Having a positive attitude allows to achieve thankfulness and gratitude but they are not the same – the difference between thankfulness and gratitude and which one effects a positive attitude is important to everyone not just people with dementia.
If you are like me, maybe your first thought is “aren’t they are pretty much the same thing.?” But like having faith, it is only just thoughts until you put your faith in action.
So, what does putting your thankfulness in action really look like? How does it contribute to living a positive life each day?
Here is how it works. Out of thankfulness flows gratitude. Gratitude, like faith, is thankfulness in action. But how does it affect our brain health?

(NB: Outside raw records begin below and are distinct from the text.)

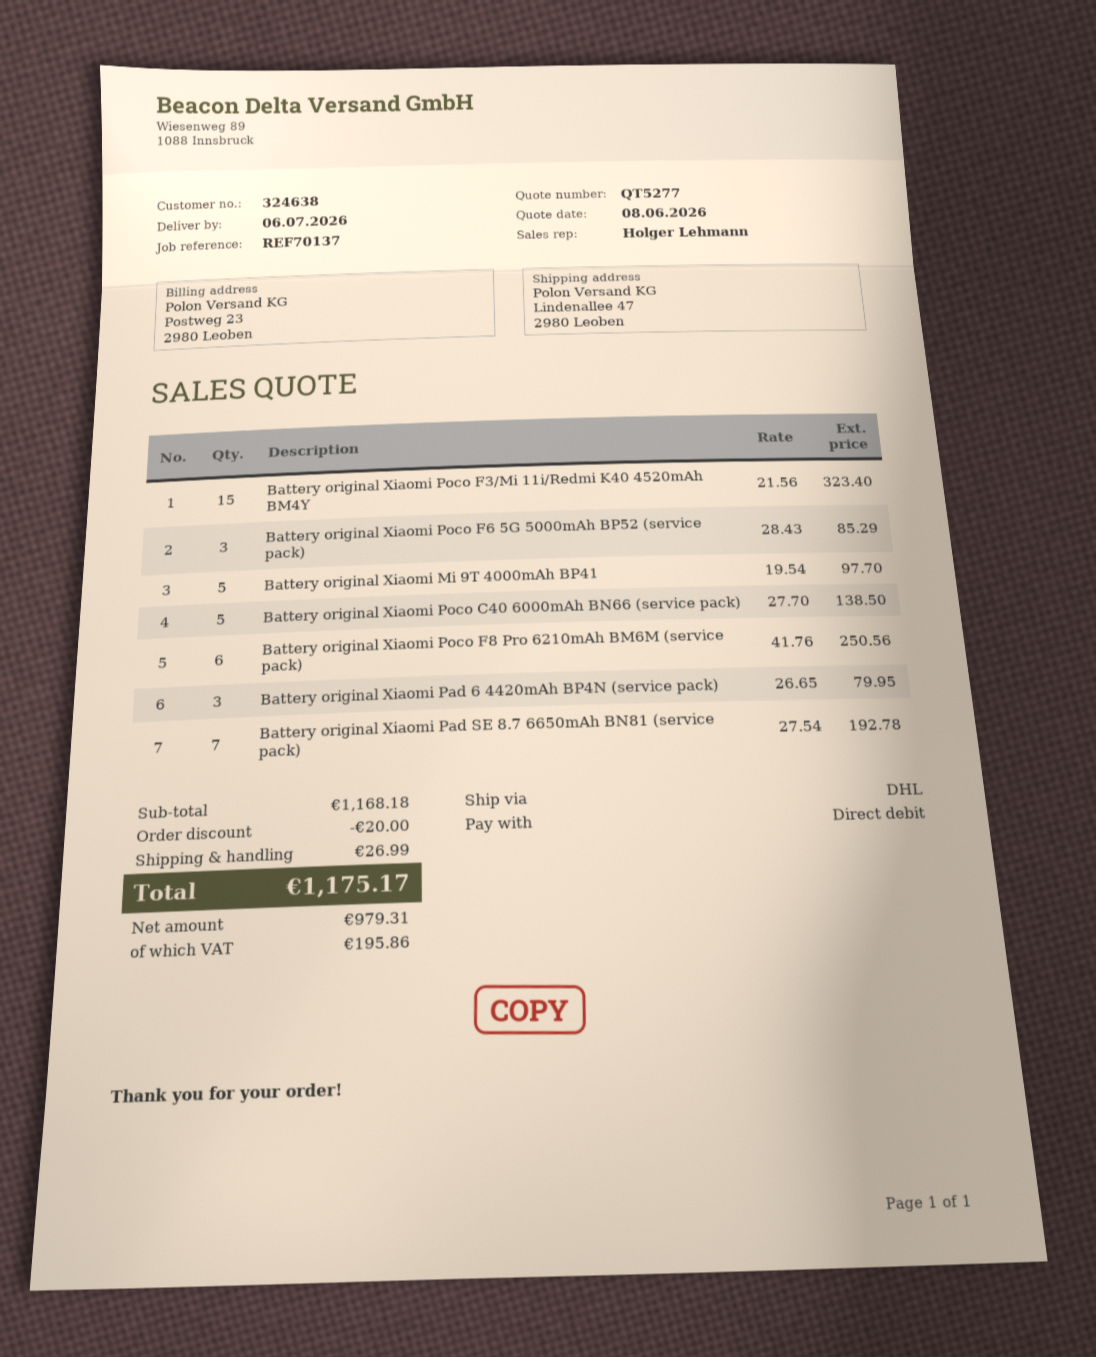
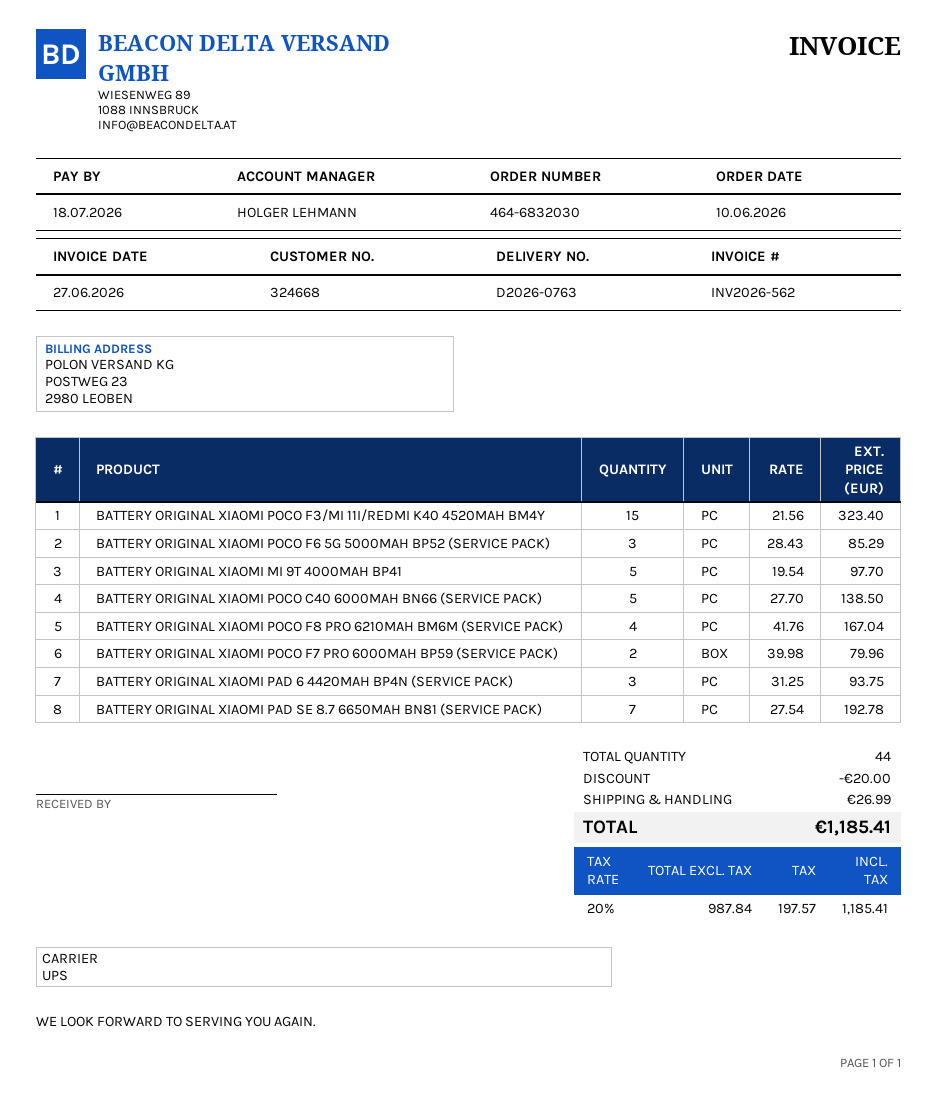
customer number: 324638 -> 324668
shipping method: DHL -> UPS
Battery original Xiaomi Poco F8 Pro 6210mAh BM6M (service pack): 6 x 41.76 = 250.56 -> 4 x 41.76 = 167.04
Battery original Xiaomi Pad 6 4420mAh BP4N (service pack): 3 x 26.65 = 79.95 -> 3 x 31.25 = 93.75
BATTERY ORIGINAL XIAOMI POCO F7 PRO 6000MAH BP59 (SERVICE PACK): none -> 2 x 39.98 = 79.96
net: 979.31 -> 987.84
tax: 195.86 -> 197.57
total: 1175.17 -> 1185.41

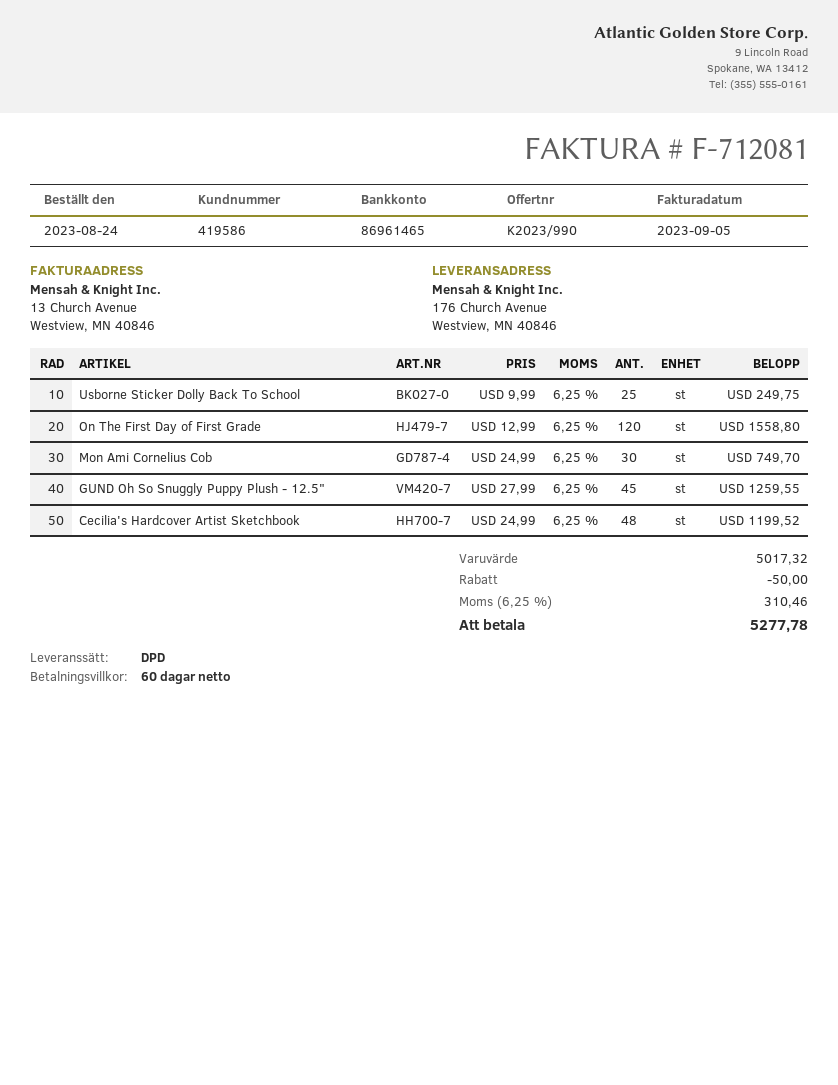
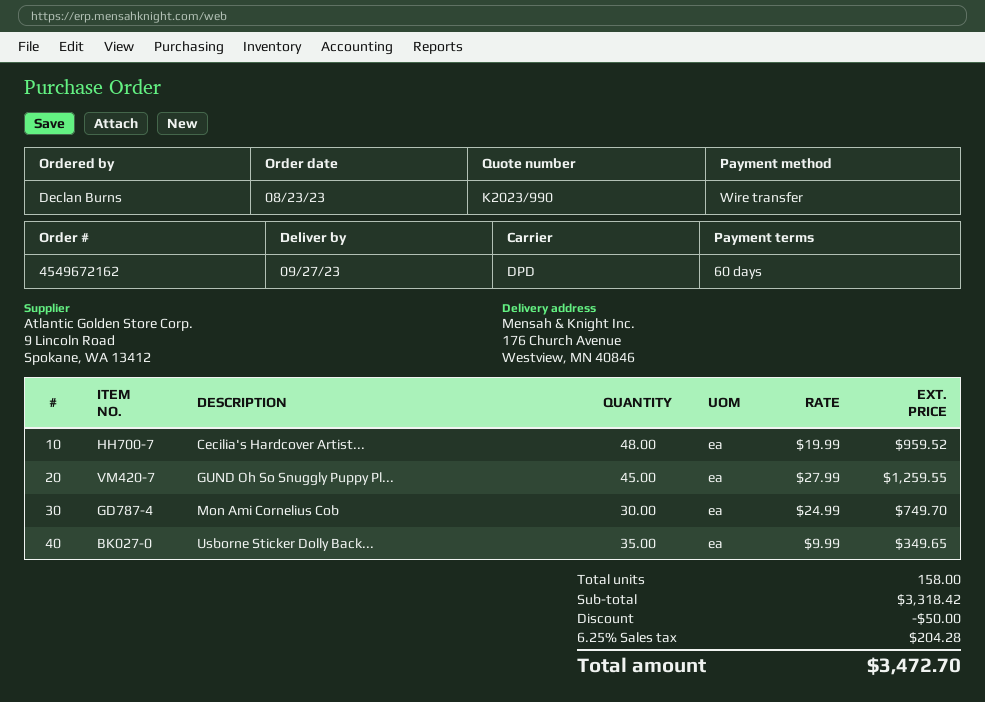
order date: 2023-08-24 -> 2023-08-23
Usborne Sticker Dolly Back To School: 25 x 9.99 = 249.75 -> 35 x 9.99 = 349.65
On The First Day of First Grade: 120 x 12.99 = 1558.80 -> none
Cecilia's Hardcover Artist Sketchbook: 48 x 24.99 = 1199.52 -> 48 x 19.99 = 959.52
subtotal: 5017.32 -> 3318.42
tax: 6.25% = 310.46 -> 6.25% = 204.28
total: 5277.78 -> 3472.70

Extensive studies have been done, and it has been proven beyond a doubt that expressions of gratitude do cause the neural structures of the brain to change.
Having positive emotions, such as happiness and fulfillment, releases hormones that make you feel positive.
Interestingly enough, Jesus mentions this in the Sermon on the Mount. In Jewish terms of the time, it was referred to as a “Bad eye or unhealthy eye” versus a “Good eye or healthy eye” Mathew 6:22. He also said the eye is the lamp to the body. Sound familiar or maybe when you heard it wrapped in the context of the Beatitudes, you asked yourself what the heck is Jesus talking about?
It’s all about perspective if you see the world through a “good-eye” you have a thankful / grateful heart and brain. The opposite is called a “bad eye” or seeing things negatively.
Many studies suggest that gratitude in practice actually activates the reward center of the brain. This results in changing the way we view the world, the people around us, as well as ourselves.
When we give or are thankful or we receive or give gratitude, our brain focuses on what we have now. Something we would have ignored or forgotten otherwise. This brings the spotlight on the present, leading to mindfulness.
When our focus moves to blessings and the present moment, it triggers transmitters in our brain like dopamine, serotonin, and norepinephrine. The American Journal of Medicine identifies these as the ones that control our emotions, fear, stress, and anxiety levels. Increasing these results in increased happiness, motivation, and contentment.
Most mental health issues are impacted by the inability to discard or move away from negative thinking. Worse negative thinking spirals to get even worse, this cycle becomes very hard to break.
Expressing our thankfulness and gratitude not only forces our minds to focus on positive things, but it also breaks the cycle of sadness and negative thinking.
There are studies that show that having a sense of gratitude works even when you don’t share it. This would be like writing a Thank-You letter and not sending it. This may be true, but I think the sharing affects others and so on and so forth. You never know that when you’re sharing your gratitude how it might change the other person’s day and maybe their life… we just never know.
You must work at it, to reinforce it, but like habits, practicing gratitude eventually conditions the brain to be more receptive of other gratitude in the future. This creates a snowballing effect that makes it easier to be positive.
Forget the silly games on your phone that say it improves brain health. Practicing thankfulness, gratitude, and positive living results in improved health physically and mentally and causes us to be present and to see the world through a lens of compassion and love that improves the lives of others as well as ourselves.